Why millennials go to work, who they look up to and why they need to be understood

Managing millennials is tough business. Organisations need to rethink how to attract and engage their millennial workforce who care less about traditional leadership models, and more about how to find purpose at work, according to Deloitte's latest survey.

Millennials have more social conscience than earlier thought: they feel the world’s businesses care more about their own agenda than improving society, according to Deloitte’s fourth annual Millennial Survey just released.

Millennials are also mostly ambitious, with 53% of those surveyed aspiring to leadership and top senior management roles. They also want their skills to be utilised as only 28% of those surveyed say their skills are fully used by the companies they work for.

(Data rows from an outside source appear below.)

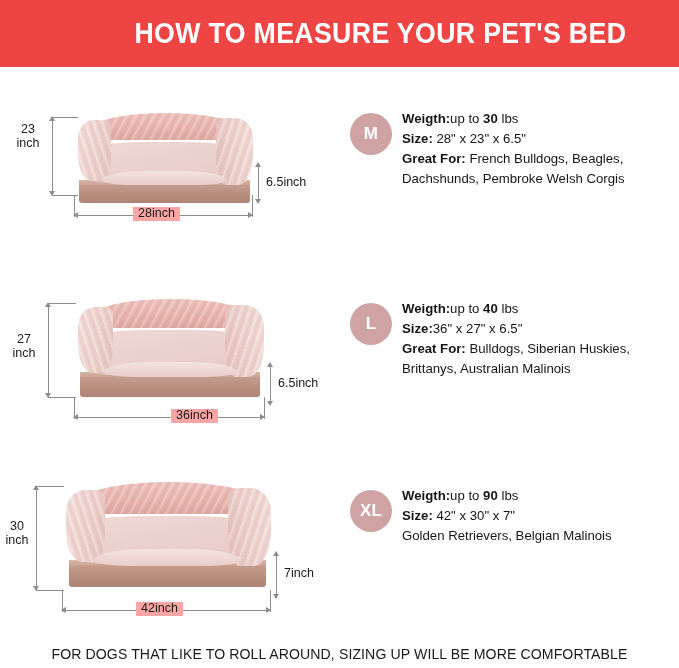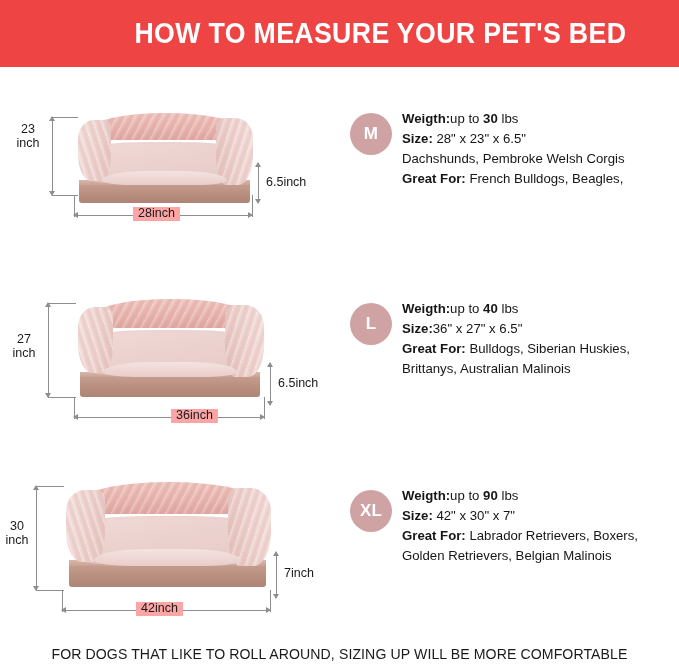--- a/index.html
+++ b/index.html
@@ -302,10 +302,10 @@
       <div class="spec-line">
         <span class="spec-key">Size:</span><span> 28" x 23" x 6.5"</span>
       </div>
+      <div class="spec-line">
+        <span class="spec-key">Great For:</span><span> French Bulldogs, Beagles,</span>
+      </div>
       <div class="spec-line">Dachshunds, Pembroke Welsh Corgis</div>
-      <div class="spec-line">
-        <span class="spec-key">Great For:</span><span> French Bulldogs, Beagles,</span>
-      </div>
     </div>
   </div>
 </div>

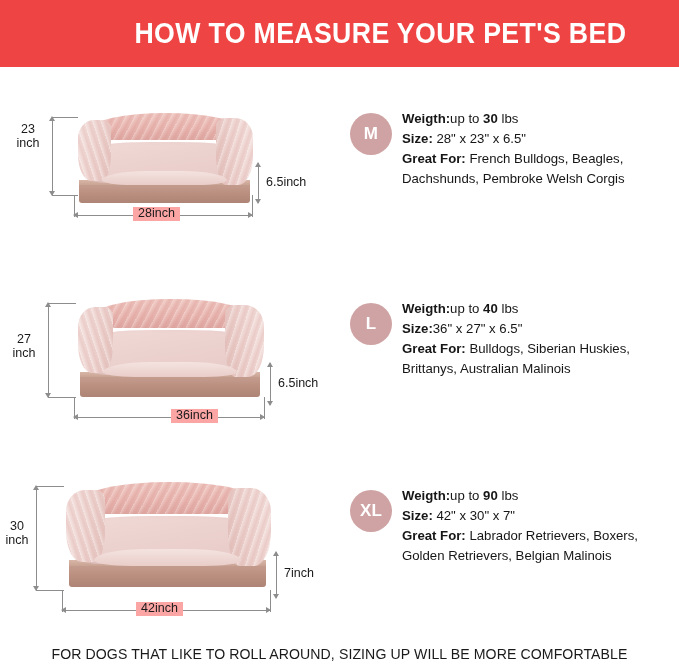--- a/index.html
+++ b/index.html
@@ -408,9 +408,6 @@
       <div class="spec-line">
         <span class="spec-key">Size:</span><span> 42" x 30" x 7"</span>
       </div>
-      <div class="spec-line">
-        <span class="spec-key">Great For:</span><span> Labrador Retrievers, Boxers,</span>
-      </div>
       <div class="spec-line">Golden Retrievers, Belgian Malinois</div>
     </div>
   </div>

The survey done by Deloitte covers 7,800 of tomorrow leaders, from 29 countries, on tops on effective leadership and how business operates and impacts society.

The Deloitte survey’s findings show, among others, that:

  • Millennials want to work for organisations with purpose. For 6 in 10 millennials, a “sense of purpose,” is part of the reason they chose to work for their current employers.
  • Among millennials who are relatively high users of social networking tools (the “super-connected millennials”), there appears to be even greater focus on business purpose; 77% of this group report their company’s purpose was part of the reason they chose to work there, compared to just 46%  of those who are the “least connected.”
  • Technology, media, and telecommunications (TMT) are most attractive employers for millenials.  TMT ranked as the most desirable sector and the one to provide the most valuable skills to millennials.
  • Google and Apple figure highly on the top of millenials’ list of businesses that they see as leaders.
  • Millennials view characteristics of leadership differently. Millennials place less value on visible (19%), well-networked (17%), and technically-skilled (17%) leaders. Instead, they define true leaders as strategic thinkers (39%), inspirational (37%), personable (34%) and visionary (31%).

According to Hamish Wilson, Deloitte partner and human capital leader: “The message is clear: when looking at their career goals, today’s millennials are just as interested in how a business develops its people and how it contributes to society as they are in its products and profits.

“These findings should be viewed as a wake-up call to the business community, particularly in developed markets like New Zealand, that they need to change the way they engage millennial talent or risk being left behind.”

​The survey from Deloitte mirrors surveys conducted by other organisation on what engages and inspires millenials, or how the workplace views millennials (described as those raised from the day they were born with the internet).

There continues to be a mismatch between how the older generation view millennials and how millennials view themselves, reflected in an earlier piece of work done by Bentley University research which found that millennials pay little heed to the notion that work ethic is important – only 7% of high school students and 9% of college students deemed work ethic as important while 23% of decision makers and 18% of corporate recruiters say work ethic is important.

Other findings from Bentley University’s research include:

  • almost 9 in 10 millennials (89%) say they have a strong work ethic. But only 74% of non-millennials believe they have as good a work ethic as that of older generations.
  • 55% of millennials say they’re willing to “pay their dues.” But 70% of non-millennials say that millennials aren’t as willing as they should be.
  • About two-thirds of employers (63% percent of business decision makers and 68% of recruiters) say their organisations struggle to manage millennials.
  • A significant portion businessmen (55% of business decision makers and 62% of recruiters) say that retaining millennials is a challenge.
  • 66% of millennials feel misunderstood by their elders.

But according to Huffington Post, there are reasons to stop calling millennials 'selfish'. About 73% of millennials volunteered in 2013. Despite unemployment hardships, 87% of millennials donated money to a charity in 2013, the majority of whom donated gifts larger than US$100.

Millennials and why they are different

Another Bentley University survey also points to the better side of millennials, noting that 88% of them say their priority is to work for companies that are socially responsible, and ethical, making the world a better place.

And for a lighthearted perspective, Forbes contributor Rob Asghar paints a picture of what it would be like if some of our superheroes, namely Batman and Superman, were millennials.

What if Batman was a millennial?

He wrote: “The Bat-signal would regularly go undetected by its intended recipient, lost within a flood of social media streams. Superman would avoid the DTR (define-the-relationship) talk with Wonder Woman, flee to grad school to wait out the soft economy and ponder his true purpose, and rack up serious student debt.

“The embattled mayor of Gotham would feel torn between his productivity goals and his heroes’ demands for foosball tables, free organic food and “fight-from-home” options. The heroes would complain about how they ever hear from any interesting arch-villains, while arch-villains would complain that their voicemails never get answered.”